US official: Security controls ‘working’ despite NSA theft
WASHINGTON (AP) — The top U.S. counterintelligence official says secret government data is vulnerable to thieves, such as the National Security Agency insider accused of working undetected for 20 years to steal a large trove of classified material, even as he defends the security controls put in place after the Edward Snowden theft.
“I believe the reforms are working very well. I think we’ve done an amazing job in the intelligence community and across the government in executing our reforms,” said Bill Evanina, the chief counterintelligence and security adviser to the national intelligence director. “However, I will say that if someone wakes up tomorrow and they make a decision that they’re going to steal data from the government, they will be successful at it.”
Evanina told The Associated Press in a recent interview that no matter how good security controls are, they will never catch every insider or hacker — and they must be continually improved because of technological advances. His remarks were the most extensive comments he’s made since former NSA contractor Harold Thomas Martin III, 51, of Glen Burnie, Maryland, was arrested by the FBI in August.
Federal prosecutors say Martin illegally removed highly classified information, storing it in an unlocked shed and in his car and home. Court documents say investigators seized, conservatively, 50 terabytes of information, or enough to fill roughly 200 laptops.
Evanina said that since the Snowden breach in 2013, enhanced efforts to counter insider threats in the nation’s spy shops have not only uncovered improper activity and situations ripe for possible breaches, but have identified employees who might need help. He would not detail the activity uncovered.

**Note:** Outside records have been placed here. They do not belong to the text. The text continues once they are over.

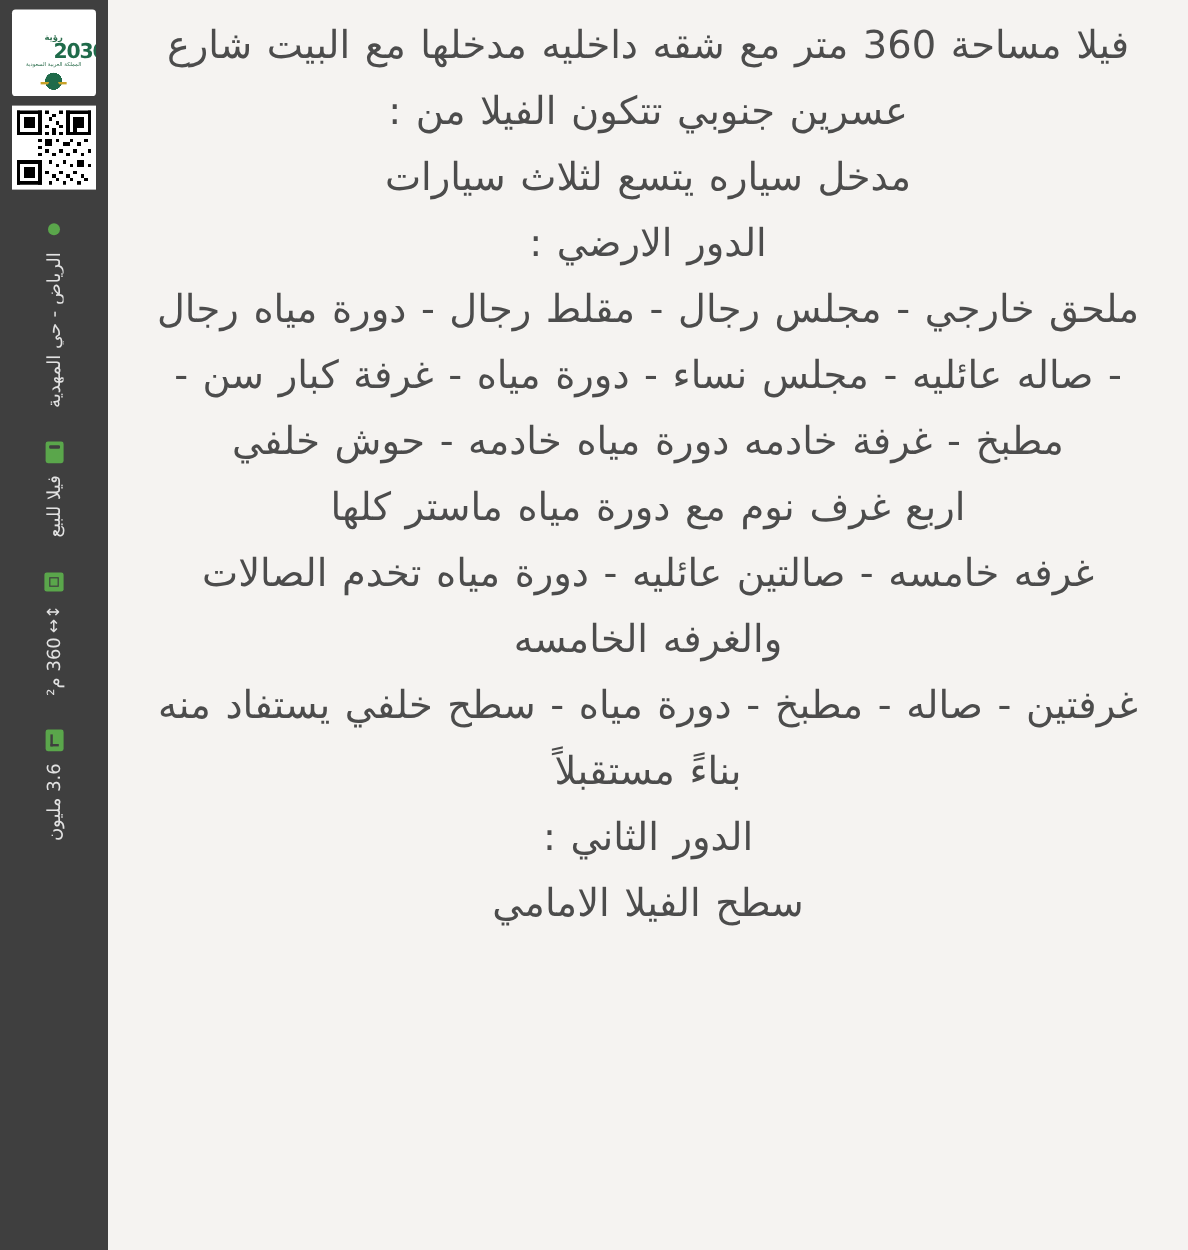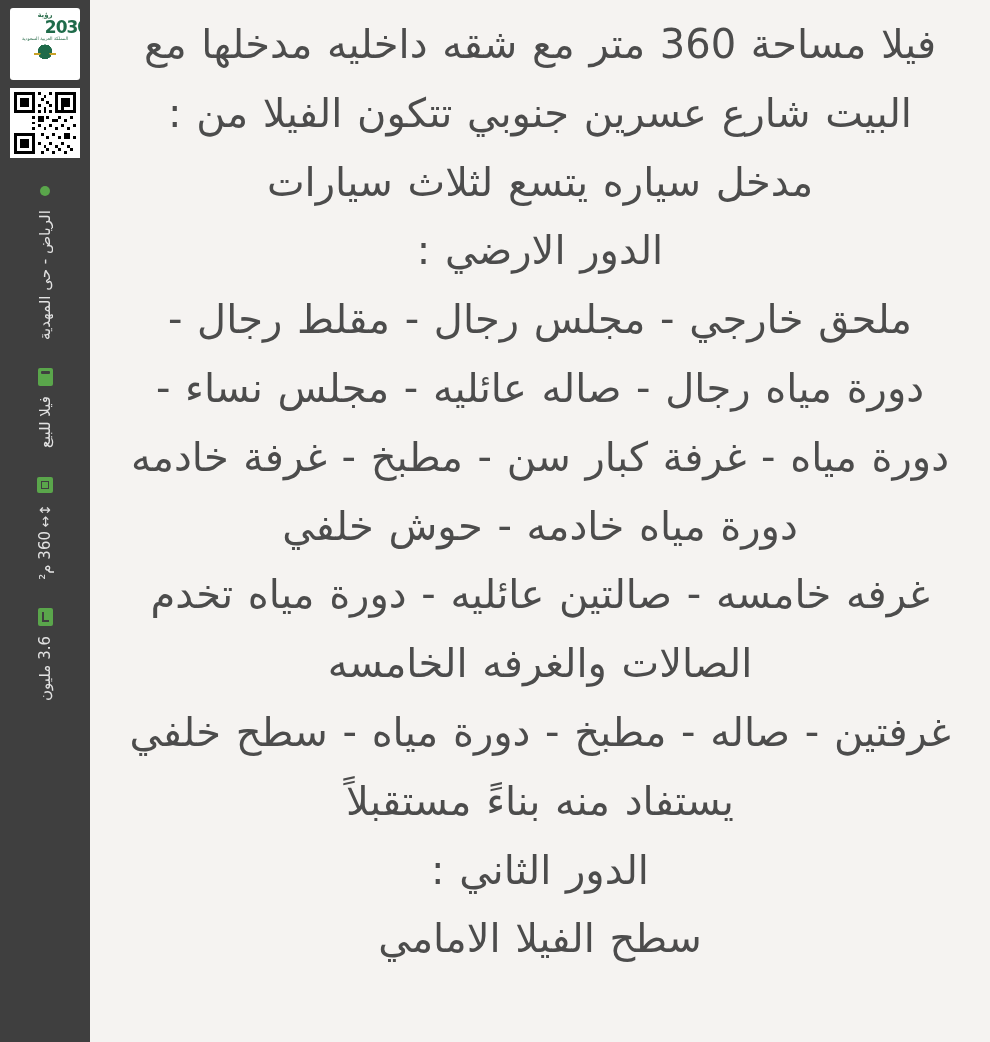"رؤية" .vision-badge { padding-top: 4px -> 20px }
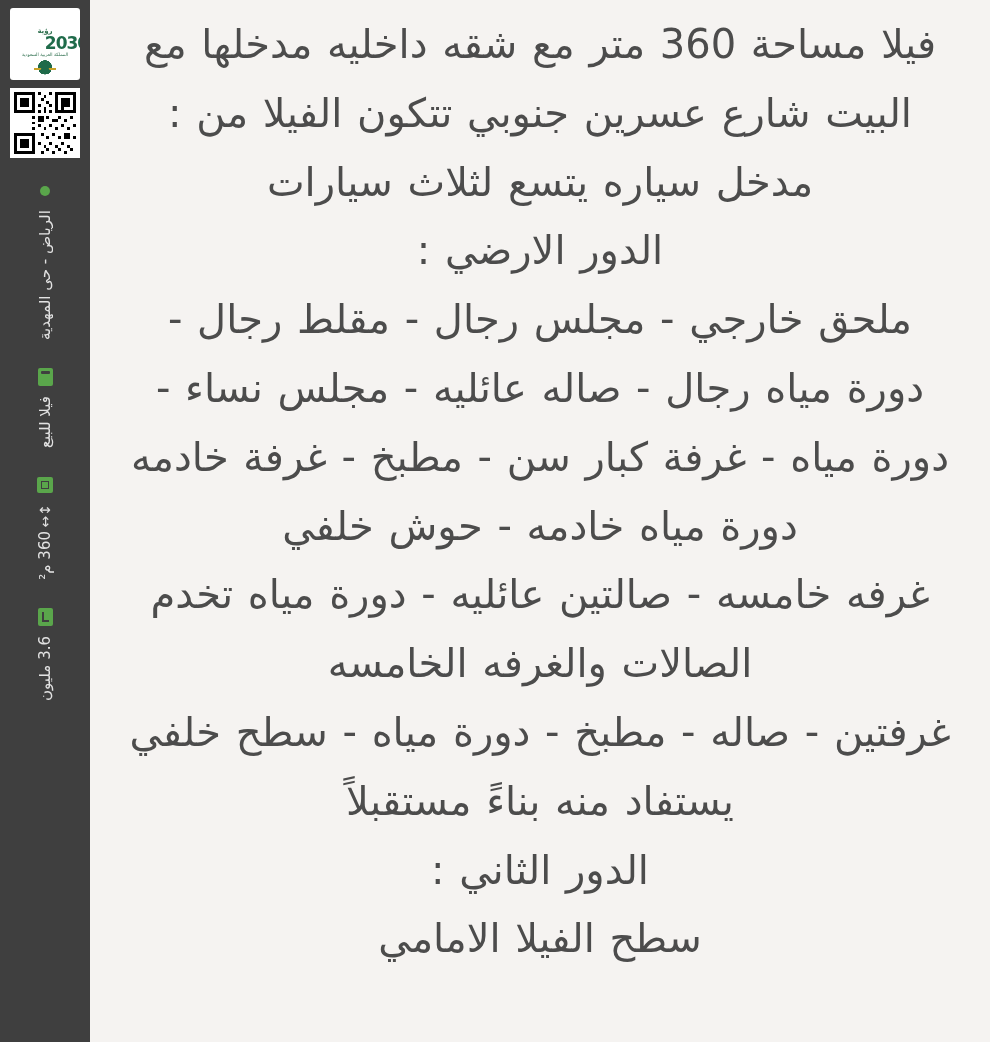"فيلا مساحة 360 متر مع" .description { font-size: 40px -> 32px }
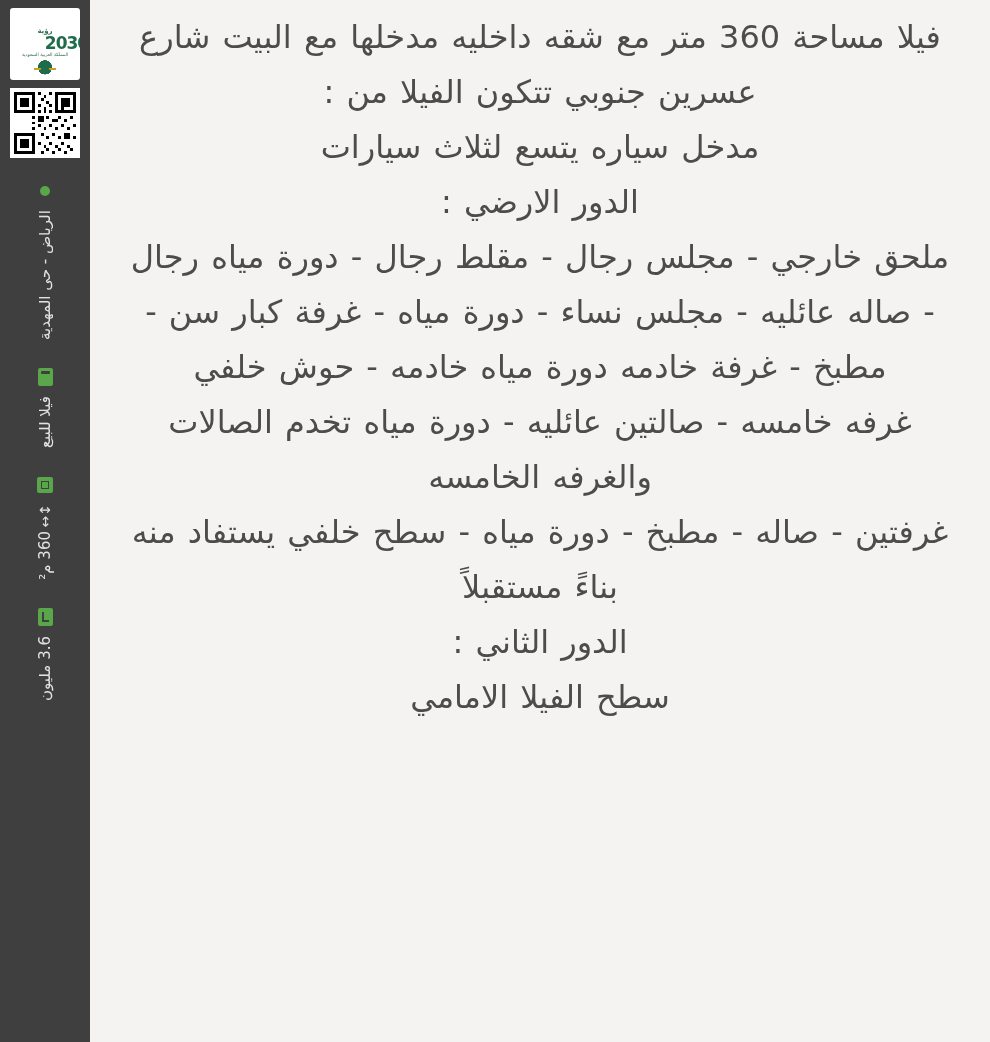"اربع غرف نوم مع دورة" div.line { html: none -> <div>اربع غرف نوم مع دورة مياه ماستر كلها</div> }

Yet there are indications the government missed red flags in Martin’s personal life. Prosecutors have alleged that he had a binge-drinking habit — court records show a 2006 drunken-driving arrest involving someone of the same name — and concealed firearms from his wife. Defense lawyers say Martin, who like Snowden had worked as a Booz Allen Hamilton contractor, had mental health issues that contributed to him being a “compulsive hoarder” over two decades.
National security breaches have changed in recent years from unearthing moles working for foreign governments to stopping intelligence workers before they leak or share documents with journalists, Evanina said.
Things changed with Chelsea Manning, a former intelligence analyst in Iraq, who was sentenced to 35 years at the military prison in Leavenworth, Kansas, for leaking more than 700,000 secret military and State Department documents to Wikileaks.
“It was a leak,” he said. “It was a big sea change for us.”
After Manning, President Barack Obama issued an executive order setting up a National Insider Threat Task Force and requiring federal agencies that handle classified material to seek out possible double-agents or prospective leakers.
Then came Snowden, a man Evanina likens to a “shop vac.”
“Snowden raised the bar and provided a new level of vulnerability of big IT (information technology) systems,” Evanina said. “Again, it was leaking.”
Most of the technological reforms came after Snowden, but others have been in place for several years.
Evanina said agencies are continuously monitoring key indicators like a slowed career, divorce or bankruptcy that could signal a stressed or disgruntled employee on the brink of installing malware, sneaking out with classified material or showing up at work with a weapon.
He shuns requiring body or package searches that would damage trust built with some 4 million Americans who hold security clearances, including 1.3 million vetted to handle top-secret materials.
“We have to weigh how do we garner trust without being ‘A Clockwork Orange’ or ‘Big Brother,’” Evanina said, referring to a futuristic movie about behavioral modification and George Orwell’s novel “1984″ where every citizen is under surveillance.
V. Miller Newton, chief executive officer of PKWARE, cited a Government Accountability Office report that said the number of security incidents at federal agencies rose from 5,503 to 77,183 between fiscal 2006 and fiscal 2015. That’s a 1,303 percent increase.
“The fact that this is not the centerpiece of these (presidential debates) is really disturbing to me,” he said.
James Lewis, an internationally recognized expert on cybersecurity, said Martin should not have been able to get the material out of the building where he worked.
“Part of what the expanded monitoring would have done is notified NSA that someone was downloading material,” he said. “It might have worked. Maybe it notified them. We don’t know. I kind of doubt it, but that would be the happy face story.”